WHAT THE TASK REQUIRES
The answer must be an exact printing of every record below, with the pictures omitted.

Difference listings

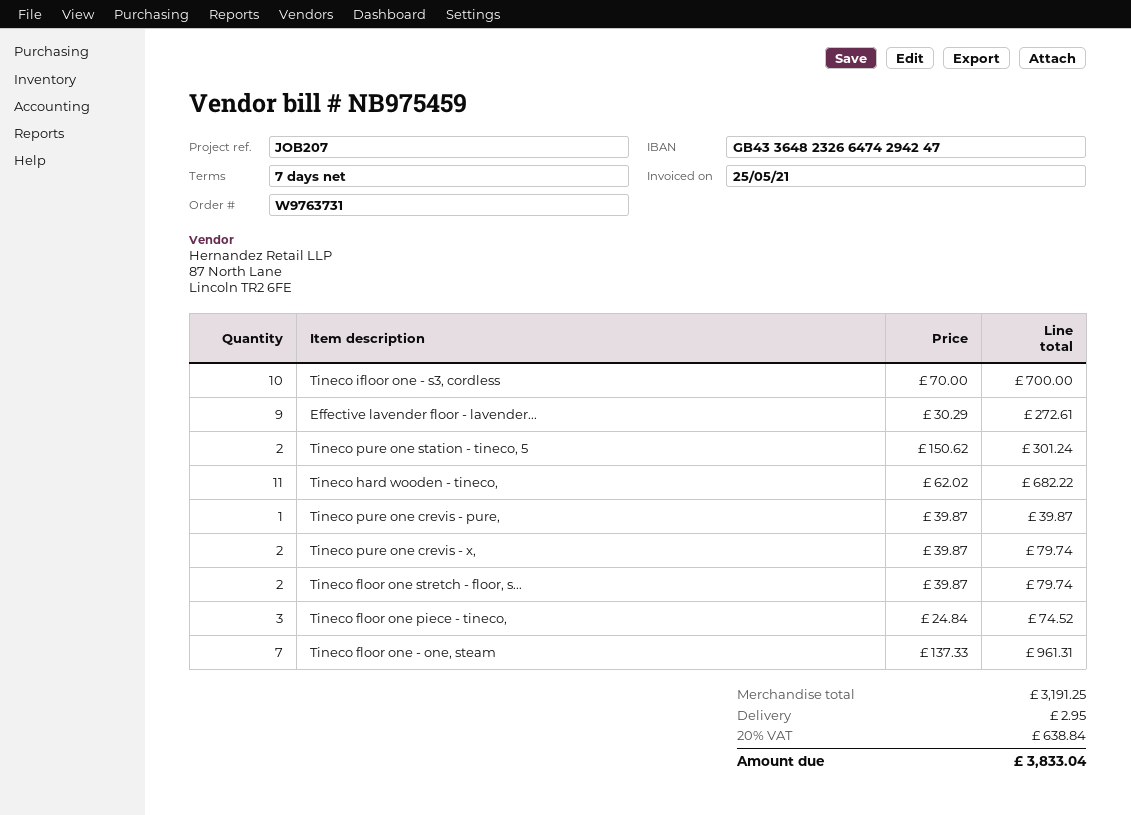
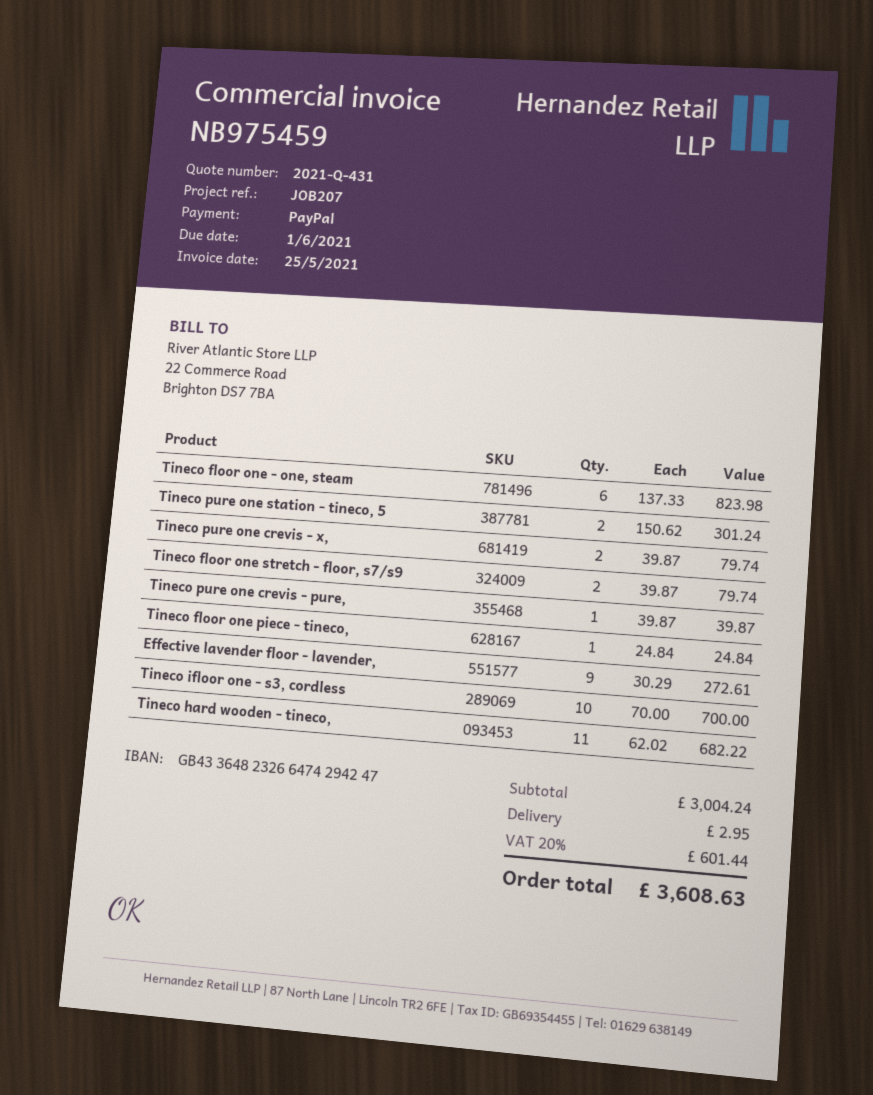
Tineco floor one piece - tineco,: 3 x 24.84 = 74.52 -> 1 x 24.84 = 24.84
Tineco floor one - one, steam: 7 x 137.33 = 961.31 -> 6 x 137.33 = 823.98
subtotal: 3191.25 -> 3004.24
tax: 20% = 638.84 -> 20% = 601.44
total: 3833.04 -> 3608.63

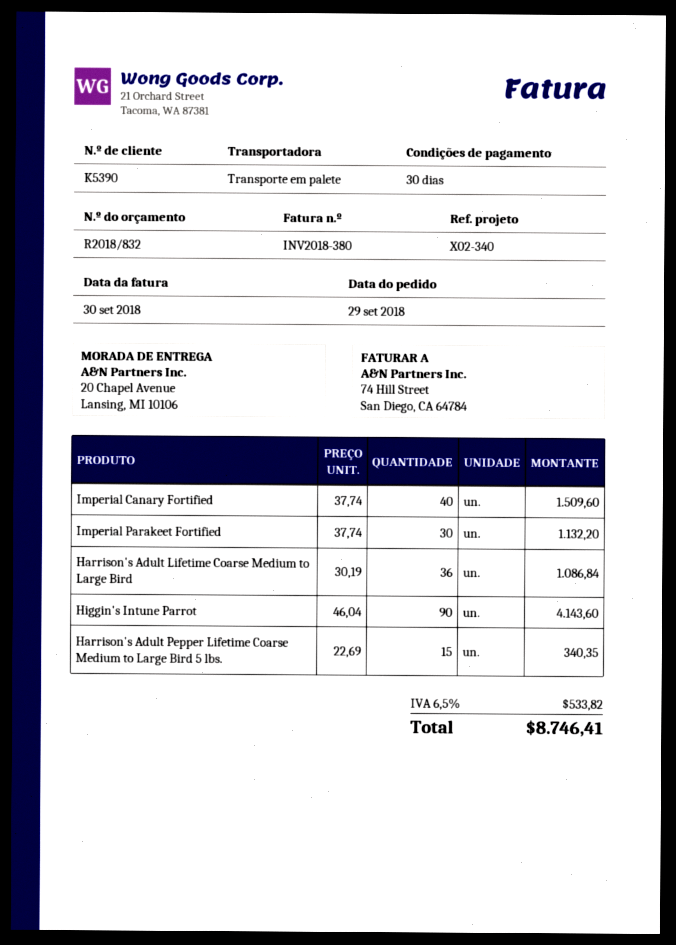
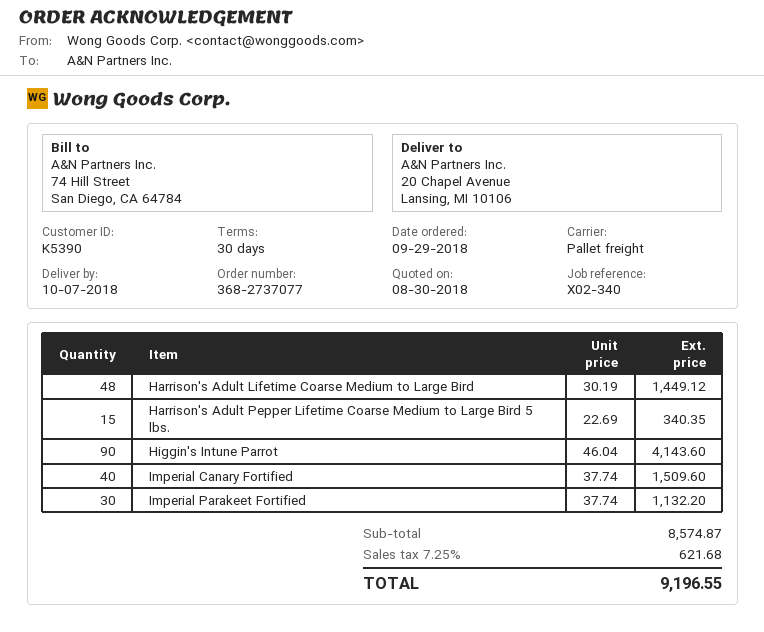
Harrison's Adult Lifetime Coarse Medium to Large Bird: 36 x 30.19 = 1086.84 -> 48 x 30.19 = 1449.12
tax: 6.5% = 533.82 -> 7.25% = 621.68
total: 8746.41 -> 9196.55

ANSWER BELOW
Tineco floor one piece - tineco,: 3 x 24.84 = 74.52 -> 1 x 24.84 = 24.84
Tineco floor one - one, steam: 7 x 137.33 = 961.31 -> 6 x 137.33 = 823.98
subtotal: 3191.25 -> 3004.24
tax: 20% = 638.84 -> 20% = 601.44
total: 3833.04 -> 3608.63

Harrison's Adult Lifetime Coarse Medium to Large Bird: 36 x 30.19 = 1086.84 -> 48 x 30.19 = 1449.12
tax: 6.5% = 533.82 -> 7.25% = 621.68
total: 8746.41 -> 9196.55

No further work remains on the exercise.